ATHENS, Ga. - Authorities were on a nationwide manhunt for a University of Georgia professor in the shooting deaths of three people, including his ex-wife, yesterday at a community theater near campus.

ATHENS, Ga. - Authorities were on a nationwide manhunt for a University of Georgia professor in the shooting deaths of three people, including his ex-wife, yesterday at a community theater near campus.

Athens-Clarke County Police Capt. Clarence Holeman said authorities were searching for George Zinkhan, 57, who has been a marketing professor at the university in Athens since the 1990s.

Killed were Zinkhan's ex-wife, Marie Bruce, 47; Tom Tanner, 40; and Ben Teague, 63, Holeman said. Both men were involved with Town & Gown Players Inc., a theater group in Athens, about 70 miles east of Atlanta.

The shooting happened outside the Athens Community Theater during a midday gathering of the theater group. Holeman said the shooter left his two young children in the car when he opened fire on the group. A next-door neighbor of Zinkhan's in nearby Bogart said the professor later dropped off the children with him and left after saying there was an emergency. Police have since taken the children.

Shortly after the shootings, the university issued a campuswide alert as a precaution.

The theater group's performance last night of Sherlock Holmes: The Final Adventure was canceled. Tanner, who was among the dead, was to have played Dr. Watson.

County Coroner Sonny Wilson said the three victims were shot multiple times. Two people were injured by shrapnel.

Two guns were involved in the shooting, and neither was recovered, Holeman said.

Authorities issued a nationwide alert for Zinkhan and his red 2005 Jeep Liberty. Authorities learned that Zinkhan has a house in Amsterdam and were keeping a lookout at airports, Holeman said.

Police in Austin, Texas, have also been alerted because Zinkhan has family there, Holeman said.

Holeman said there had been a discussion, possibly a disagreement, between the shooter and one of the victims. Police said they received a call of a shooting at the theater about 12:25 p.m. Holeman said a motive was not immediately known.
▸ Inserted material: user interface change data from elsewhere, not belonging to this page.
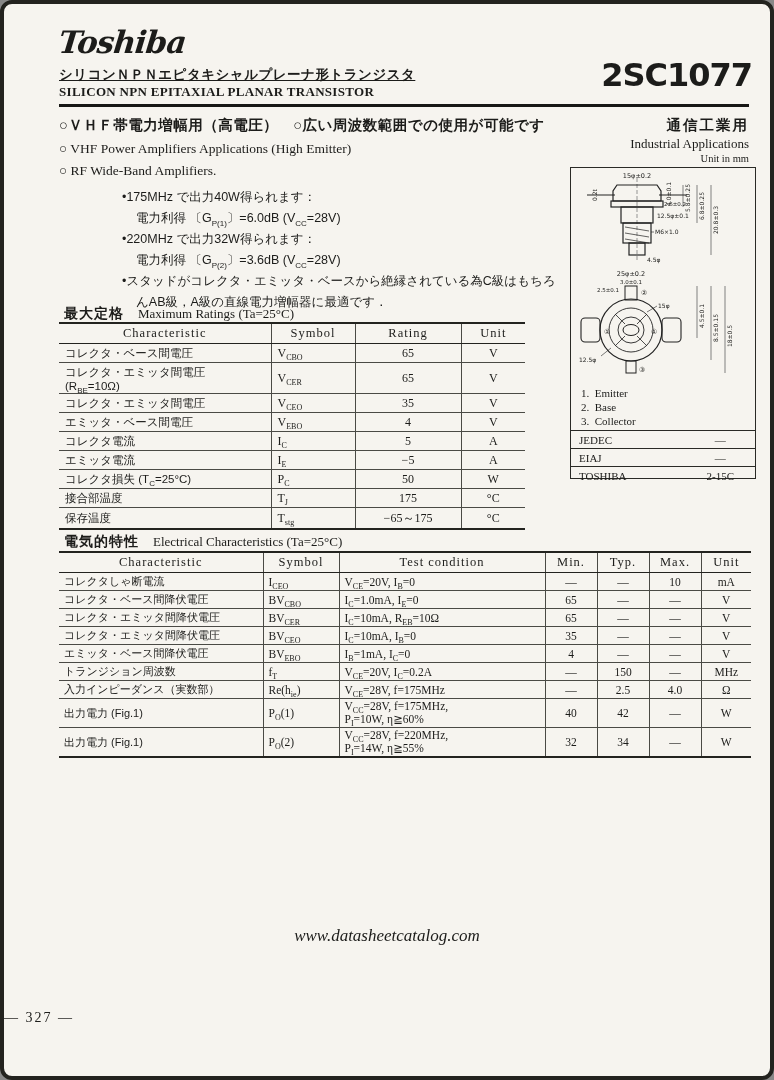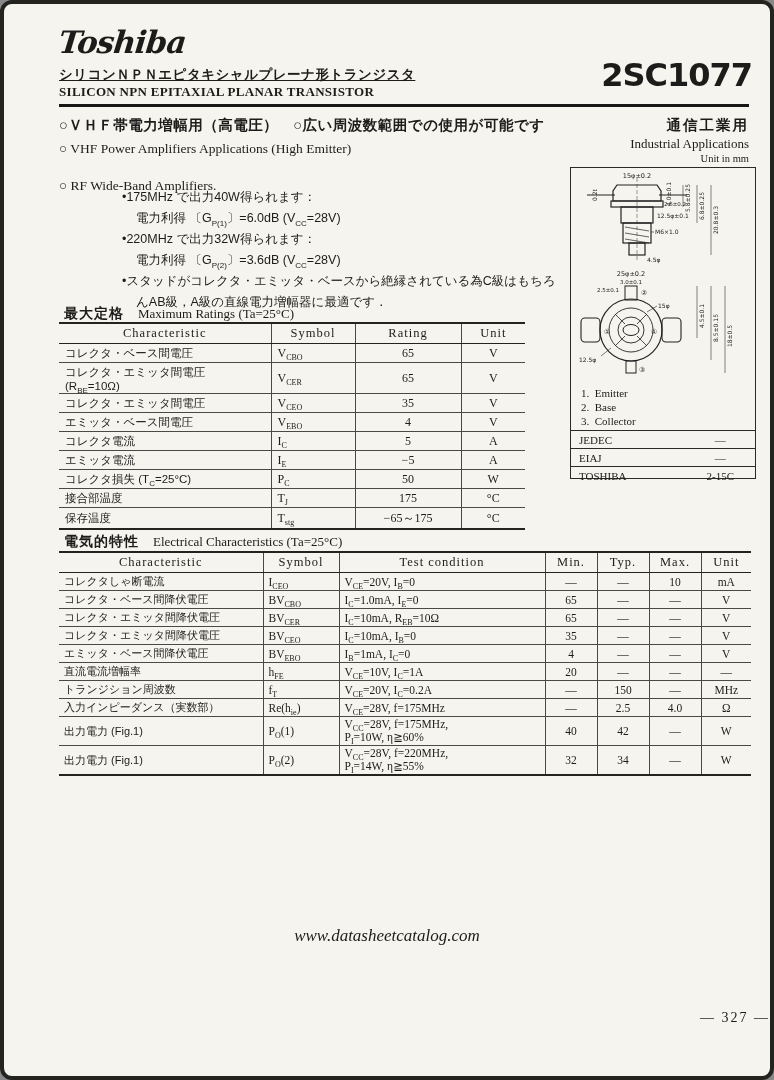"○ RF Wide-Band Amplifiers." .feat-en2 { top: 174px -> 159px }
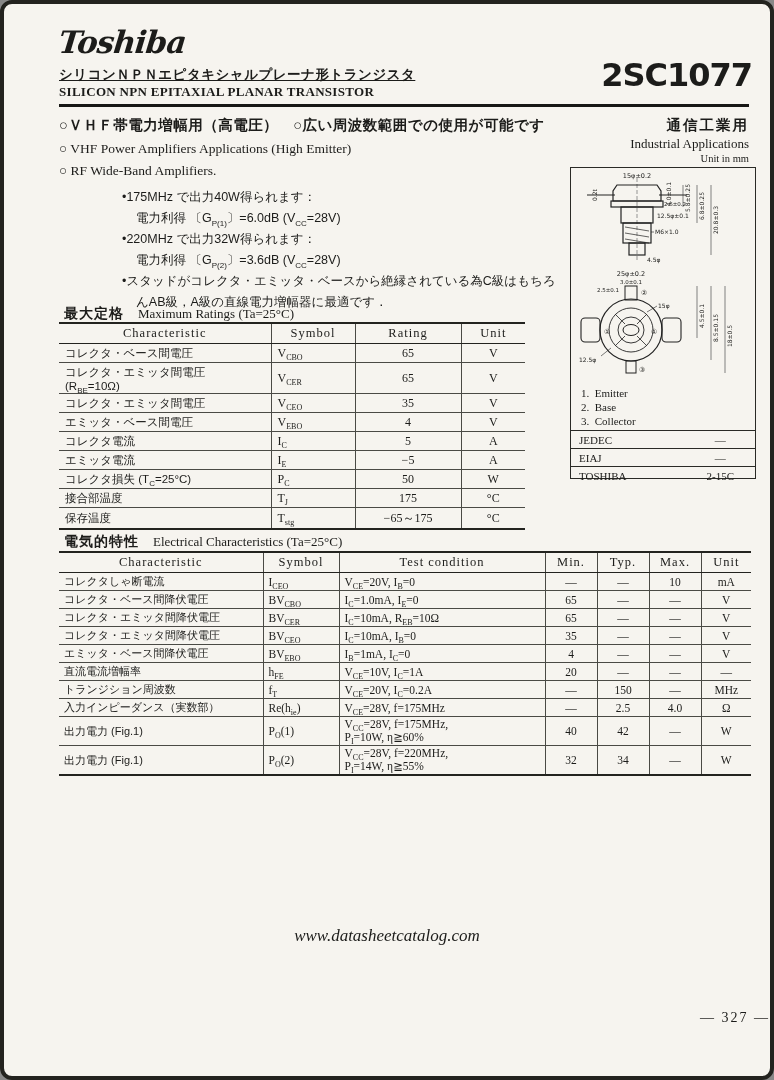"直流電流増幅率" tr { html: <tr> <td>直流電流増幅率</td> <td>h<sub>FE</sub></td> <td>V<sub>CE</sub>=10V, I<sub>C</sub>=1A</td> <td>20</td> <td>—</td> <td>—</td> <td>—</td> </tr> -> none }
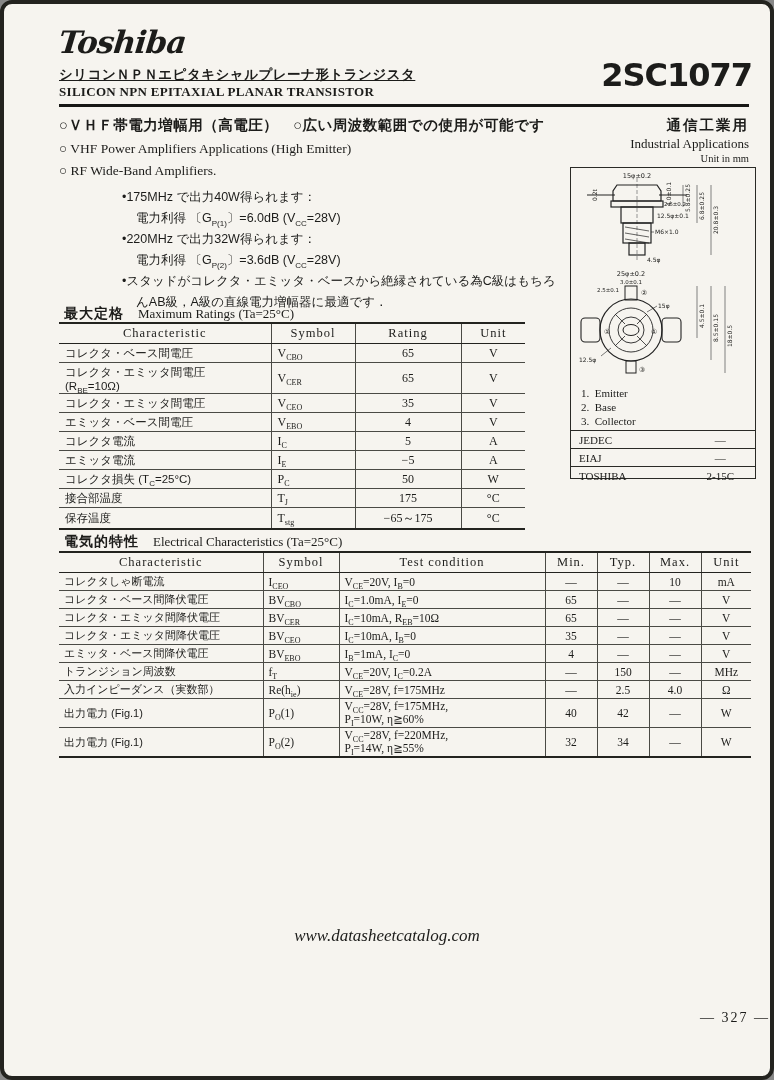"— 327 —" .page-no { text-align: right -> left }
Neighbor Robert Covington said Zinkhan dropped his son and daughter off at his house after noon. Zinkhan asked the Covingtons to watch the children for about an hour and left. Covington described Zinkhan and Bruce as still living together in the house.

Covington said that when he asked Zinkhan's daughter, who is about 10, about the emergency, "all she would relate to me was there was something about a firecracker."

Zinkhan has been a professor in the Terry College of Business, university spokesman Pete Konenkamp said. "His track record is impeccable as far as his teaching credentials," Konenkamp said.

Bruce was a well-respected lawyer in Athens who loved the theater and who recently directed a production of Trip to Bountiful, said Wesley Cook, who knew Bruce through the theater company.

Before joining the faculty at Georgia, Zinkhan held academic positions at the Universities of Houston and Pittsburgh. He graduated from Swarthmore College in 1974.